Strömquist zieht also den Vergleich zwischen den Menschen, die sich einst als untrennbarer Teil einer tiefreligiösen, dörflichen Bauernfamilie mit unerschütterlichen Prinzipien ansahen und den zart besaiteten, einsam umherschwebenden Individuen der heutigen Zeit, die ihre inneren Wahrheiten über jegliche Moralvorstellungen stellen.

Liv Strömquist
Das Orakel spricht
Übersetzung aus dem Schwedischen von Katharina Erben
avant-verlag: 2024
248 Seiten, 25 €

Die Autorin stellt  einleuchtende Bezüge zwischen Vergangenheit und Gegenwart her und regt dazu an, aus der Resignationsstarre zu erwachen und zu erkennen, dass der Normalzustand der Gegenwart nicht bloß stillschweigend erduldet werden muss. Nein: Er darf hinterfragt, geformt und verstanden werden, denn wenn er sich schon stetig verändert, dann doch bitte mit unserer tatkräftigen Unterstützung.

Recherchieren muss gelernt sein und Strömquist hat‘s gelernt

Neben diesen Rückblicken in die Vergangenheit holt sich Strömquist auch einige Soziolog:innen und Philosoph:innen zu Hilfe und schafft es, deren Ansichten zu gegenwärtigen gesellschaftlichen Entwicklungen sowohl anschaulich als auch sehr unterhaltsam darzustellen. Die Denker:innen werden mit charakteristischen Zeichnungen zum Leben erweckt und wirken in ihrer reduzierten Zeichenart umso charmanter. Spätestens beim Betrachten des Quellenverzeichnisses wird den Lesenden dann schlagartig bewusst, was sie aufgrund von Strömquists Einfallsreichtum beinahe vergessen hätten: Die beeindruckend ausführliche Recherche, die in dieses Buch geflossen ist und die dem Inhalt Tiefe verleiht. Strömquist überführt dabei verschiedene Theorieansätze mühelos in ihre unbeschwerte Sprache, in ihre Zeichnungen und bereitet sie mit klugen und humorvollen Beispielen plastisch auf. So überzeugt beispielsweise die Erläuterung zu Eva Illouz’ Theorie über die Identität des modernen Subjekts in einer durchpsychologisierten Gesellschaft mit einleuchtenden Passagen. Strömquists auflockernde Kommentare und eine angenehme Dosis von strukturgebenden Sprechblasen lassen Lesende beinahe die Komplexität des Themas vergessen.

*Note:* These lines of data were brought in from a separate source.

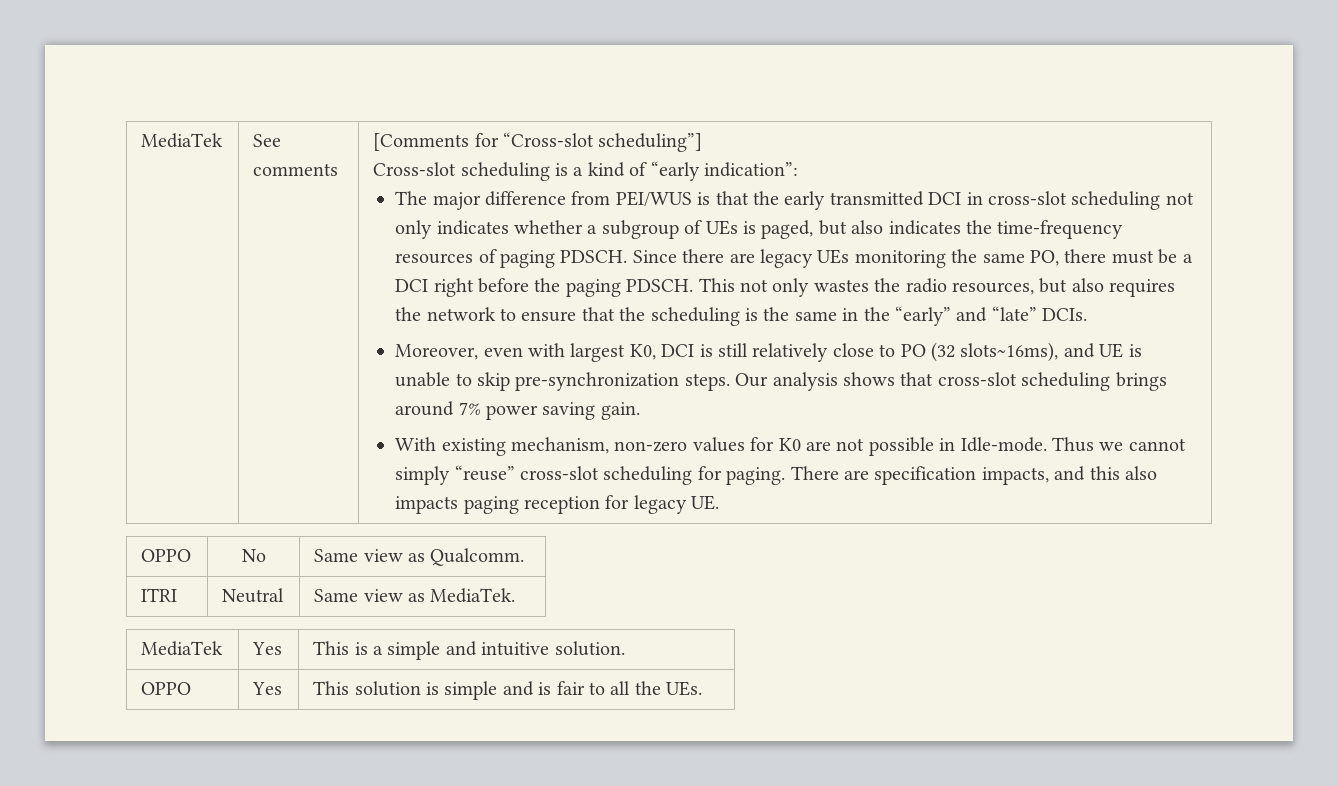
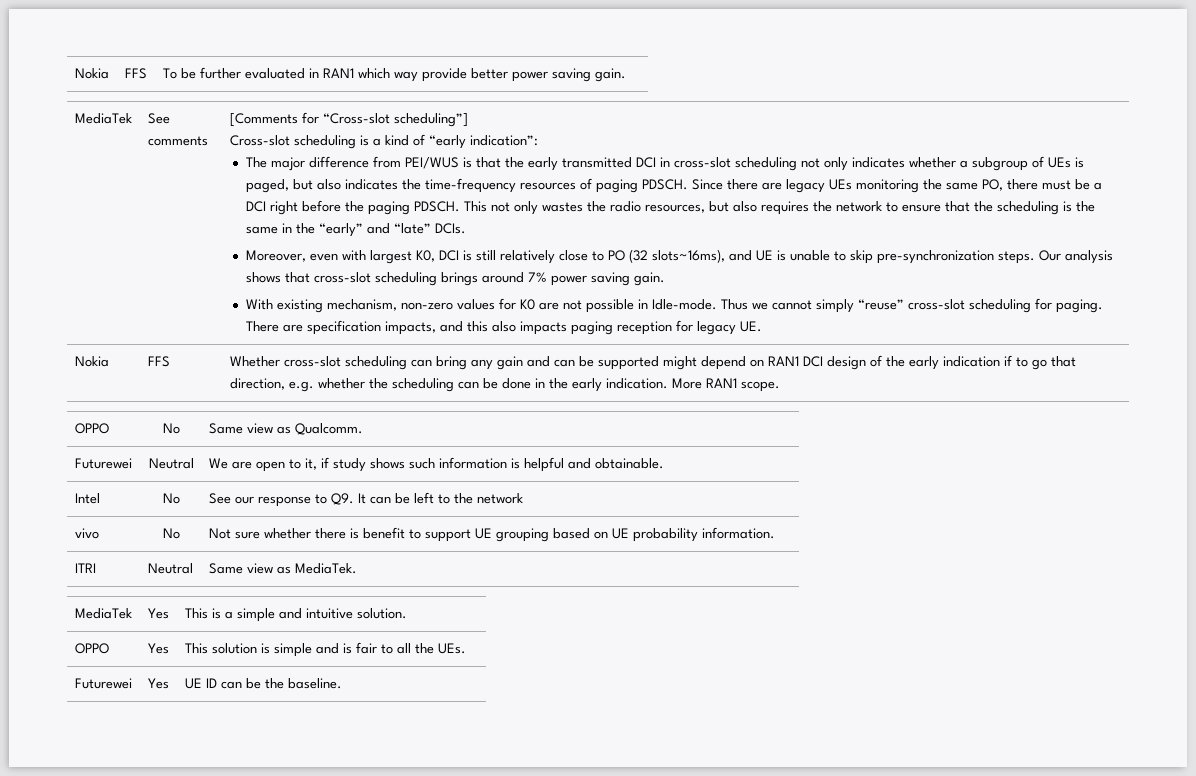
+ Nokia | FFS | To be further evaluated in RAN1 which way provide better power saving gain.
+ Nokia | FFS | Whether cross-slot scheduling can bring any gain and can be supported might depend on RAN1 DCI design of the early indication if to go that direction, e.g. whether the scheduling can be done in the early indication. More RAN1 scope.
+ Futurewei | Neutral | We are open to it, if study shows such information is helpful and obtainable.
+ Intel | No | See our response to Q9. It can be left to the network
+ vivo | No | Not sure whether there is benefit to support UE grouping based on UE probability information.
+ Futurewei | Yes | UE ID can be the baseline.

Die ausgewählten Denker:innen überzeugen durch ihre Vielseitigkeit und es entsteht eine prägnante Mischung aus vergangenen und gegenwärtigen Theorien. So erstrecken sich diese von dem 19. Jahrhundert bis in unsere unmittelbare Gegenwart und behandeln Verschiedenstes: von Ausführungen des Soziologen Max Webers über Theorien des Theodor Adornos bis hin zu Ansätzen zeitgenössischer Denker:innen. Das Nebeneinander dieser vielfältigen Sichtweisen auf Gesellschaft und die Gegenwart eröffnet den Lesenden die Muster ihrer eigenen Denkweisen und macht ihnen bewusst, dass auch ihre Ansichten nur Abfärbungen vorherrschender gesellschaftlicher Wertvorstellungen sind und somit weder als exklusiv noch als absolut gelten können.

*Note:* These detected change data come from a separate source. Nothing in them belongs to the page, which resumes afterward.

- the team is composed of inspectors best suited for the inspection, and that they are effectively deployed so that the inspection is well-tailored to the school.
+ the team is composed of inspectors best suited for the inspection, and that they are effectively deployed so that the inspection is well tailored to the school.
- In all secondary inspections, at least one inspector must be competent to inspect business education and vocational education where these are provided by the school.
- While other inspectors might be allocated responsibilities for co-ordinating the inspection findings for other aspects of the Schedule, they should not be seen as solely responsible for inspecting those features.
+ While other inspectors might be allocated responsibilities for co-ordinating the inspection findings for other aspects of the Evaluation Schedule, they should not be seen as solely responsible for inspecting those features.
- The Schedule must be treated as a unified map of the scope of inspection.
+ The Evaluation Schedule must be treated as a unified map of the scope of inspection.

Gott darf auch mal eine spitzbärtige Wolke sein

Abgesehen von der inhaltlichen Qualität sticht insbesondere eines hervor: Strömquists Humor. Ihre unverwechselbaren Zeichnungen und unbefangen-lebhafte Sprache bilden ein Zusammenspiel, das schon auf den ersten Seiten verblüfft auflachen lässt. Beispielsweise entzückt ihre pointierte Darstellung des amerikanischen Promi-Astrologen Carroll Righter ebenso sehr, wie es besagtem Righter selbst zeitlebens Freude bereitet haben soll, übergewichtigen Frauen ›schelmisch‹ in die Taille zu zwicken. Angeblich rief er dabei ein begeistertes »Whee!« aus und spreizte die restlichen Finger dabei wohlerzogen in die Höhe. Diese abgespreizten Finger sind ein Beispiel eben jener Details, die Strömquists Zeichnungen zu ihrer durchweg entwaffnenden Komik verhelfen.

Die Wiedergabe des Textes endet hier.